EXERCISE GOAL
Please restate, exactly, only the lines from the beginning of the listing below through the line containing "Silk Neck Scarf - Écharpe", with the pictures left out.

[Opening RECORDS FOR PROCESSING section]

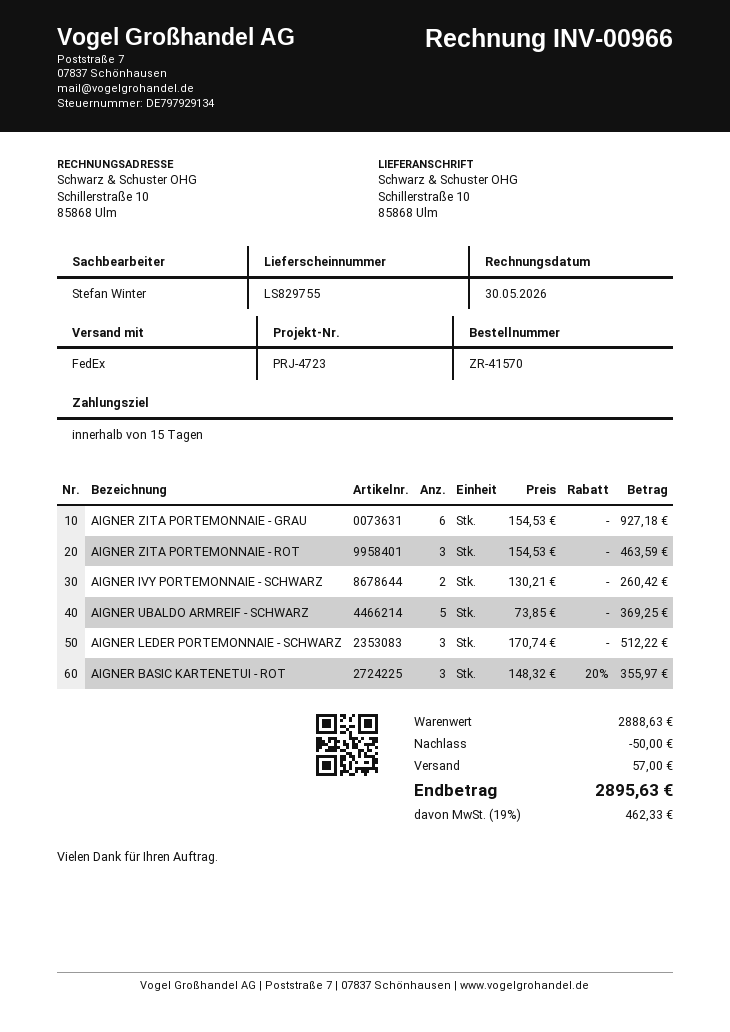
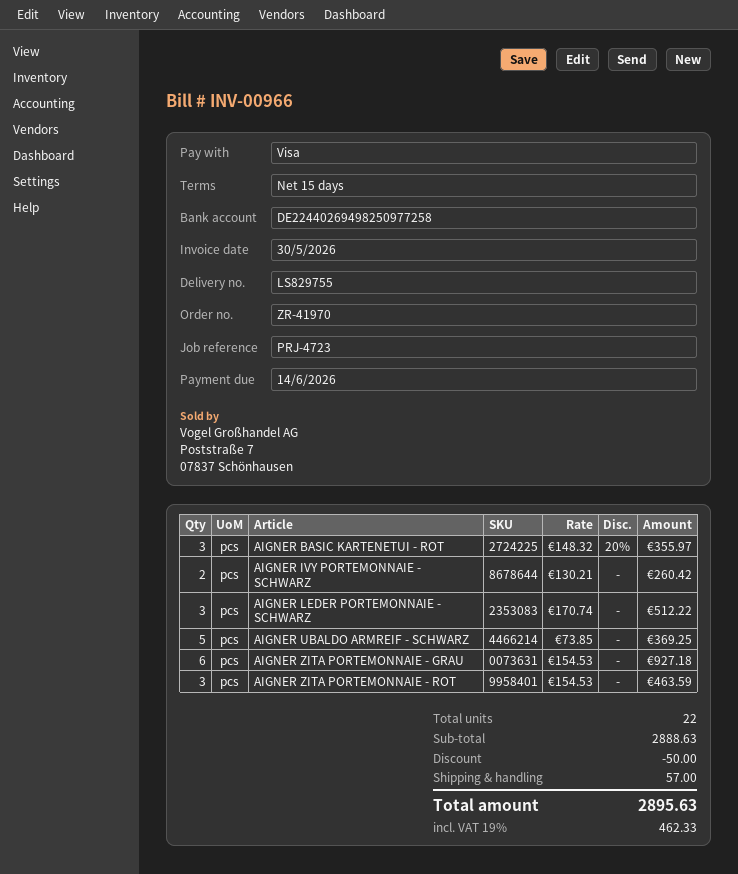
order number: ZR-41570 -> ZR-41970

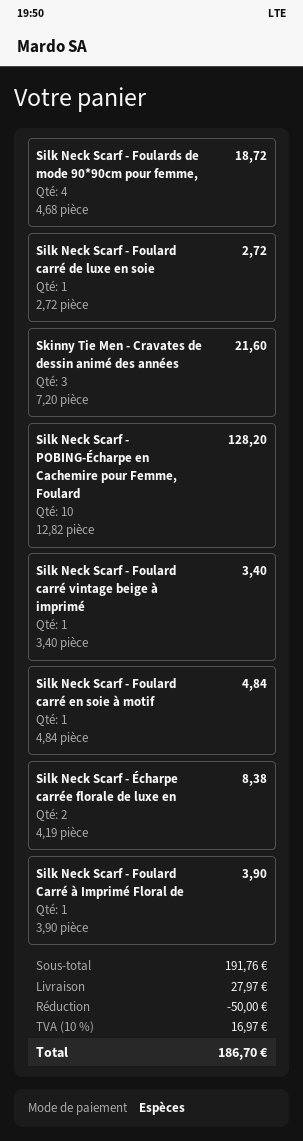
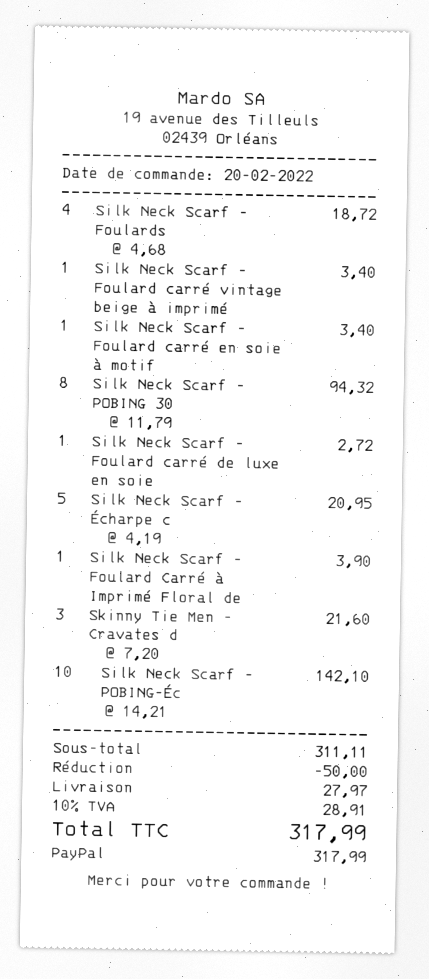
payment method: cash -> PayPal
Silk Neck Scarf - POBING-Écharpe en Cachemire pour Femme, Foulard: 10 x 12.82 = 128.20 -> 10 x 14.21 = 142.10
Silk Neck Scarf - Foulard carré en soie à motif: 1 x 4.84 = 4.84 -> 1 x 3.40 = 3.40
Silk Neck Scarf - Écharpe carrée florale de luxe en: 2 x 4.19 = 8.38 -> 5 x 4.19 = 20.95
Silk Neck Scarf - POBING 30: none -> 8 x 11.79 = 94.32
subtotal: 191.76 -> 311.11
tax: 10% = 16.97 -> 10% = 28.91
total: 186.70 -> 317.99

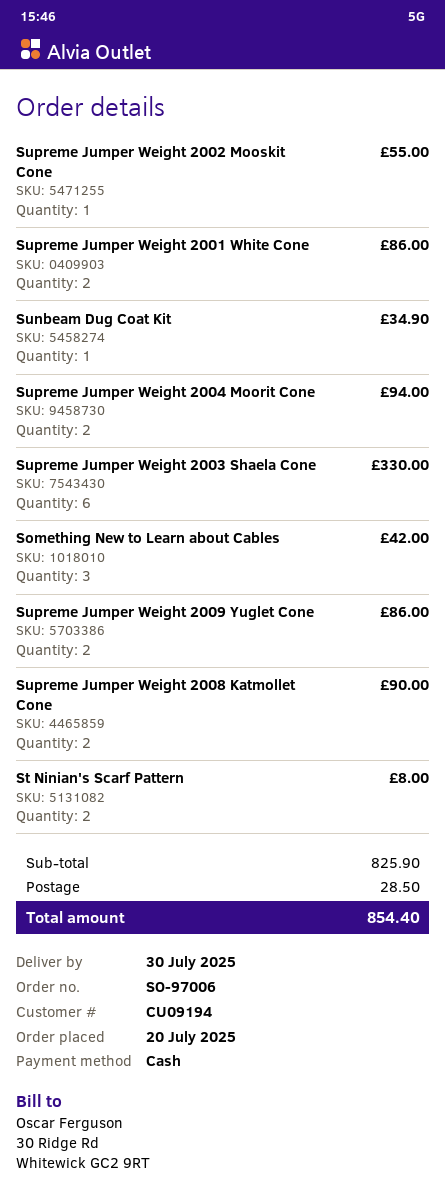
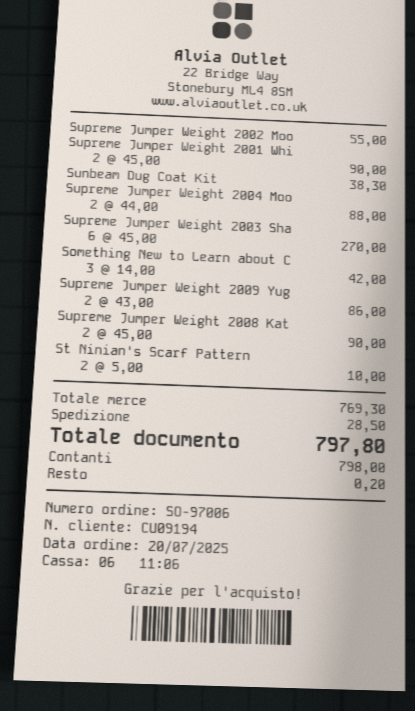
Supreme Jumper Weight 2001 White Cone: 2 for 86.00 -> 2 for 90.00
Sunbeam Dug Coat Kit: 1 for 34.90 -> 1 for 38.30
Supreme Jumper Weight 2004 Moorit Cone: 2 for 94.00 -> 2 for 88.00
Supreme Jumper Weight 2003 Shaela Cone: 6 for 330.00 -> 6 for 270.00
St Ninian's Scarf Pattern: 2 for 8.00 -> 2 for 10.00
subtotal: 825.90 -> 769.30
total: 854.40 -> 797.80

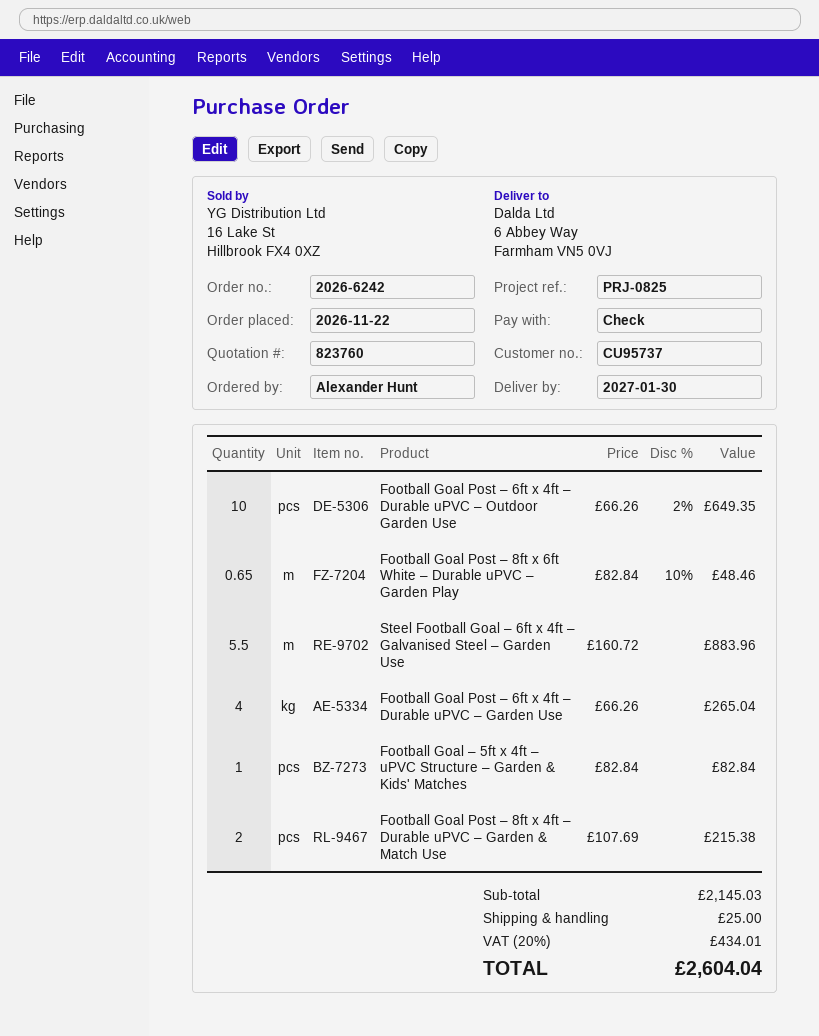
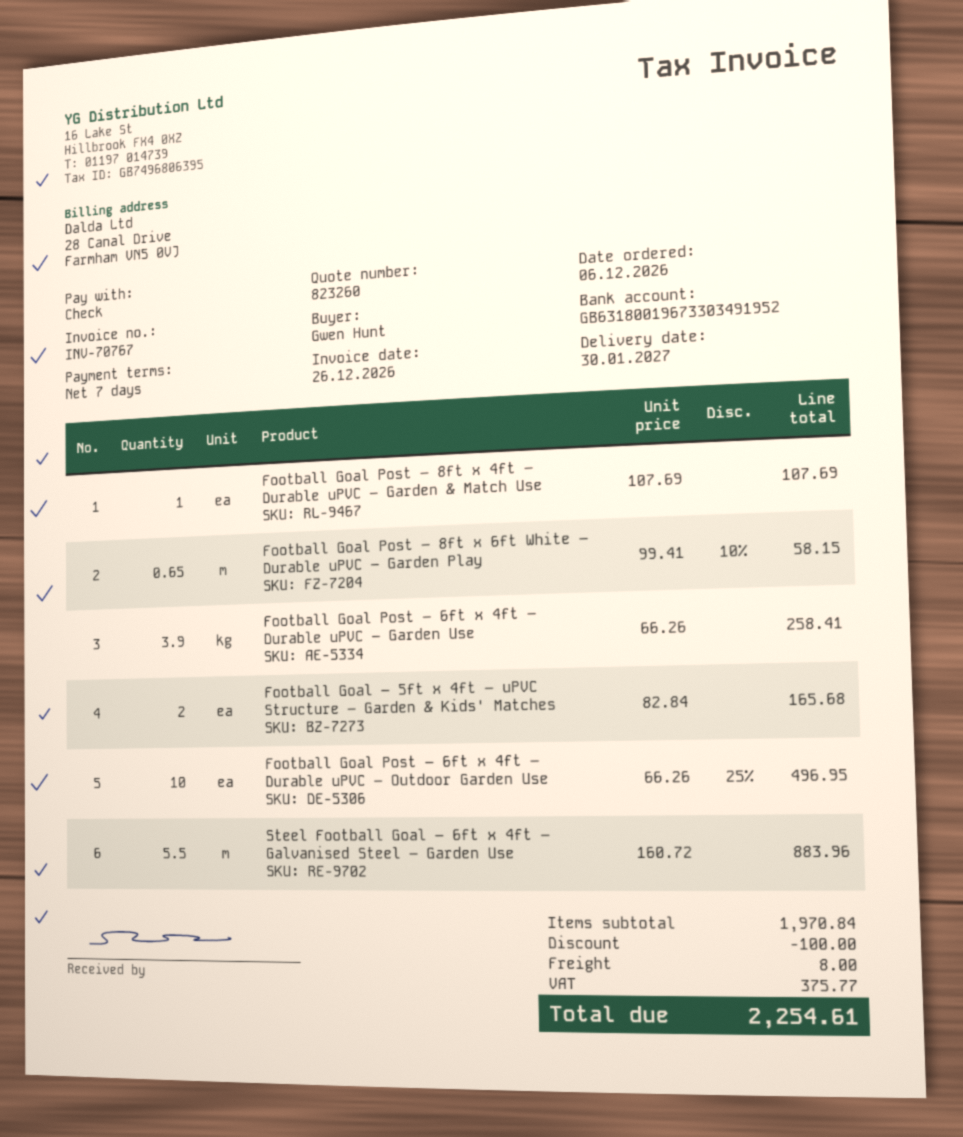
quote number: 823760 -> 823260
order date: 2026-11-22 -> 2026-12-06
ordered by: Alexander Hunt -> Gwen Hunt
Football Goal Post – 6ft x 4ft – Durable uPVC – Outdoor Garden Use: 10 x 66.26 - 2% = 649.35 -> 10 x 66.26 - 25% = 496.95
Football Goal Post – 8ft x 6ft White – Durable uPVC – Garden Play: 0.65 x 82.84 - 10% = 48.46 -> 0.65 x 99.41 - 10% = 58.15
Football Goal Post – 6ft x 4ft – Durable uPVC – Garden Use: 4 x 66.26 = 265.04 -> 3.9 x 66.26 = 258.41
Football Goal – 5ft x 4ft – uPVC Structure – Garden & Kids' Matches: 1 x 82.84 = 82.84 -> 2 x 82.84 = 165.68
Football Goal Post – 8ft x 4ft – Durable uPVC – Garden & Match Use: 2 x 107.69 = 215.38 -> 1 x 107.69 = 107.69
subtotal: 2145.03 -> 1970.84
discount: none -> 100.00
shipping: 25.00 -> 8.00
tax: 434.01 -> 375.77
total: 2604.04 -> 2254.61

[Closing RECORDS FOR PROCESSING section]

ANSWER SECTION
order number: ZR-41570 -> ZR-41970

payment method: cash -> PayPal
Silk Neck Scarf - POBING-Écharpe en Cachemire pour Femme, Foulard: 10 x 12.82 = 128.20 -> 10 x 14.21 = 142.10
Silk Neck Scarf - Foulard carré en soie à motif: 1 x 4.84 = 4.84 -> 1 x 3.40 = 3.40
Silk Neck Scarf - Écharpe carrée florale de luxe en: 2 x 4.19 = 8.38 -> 5 x 4.19 = 20.95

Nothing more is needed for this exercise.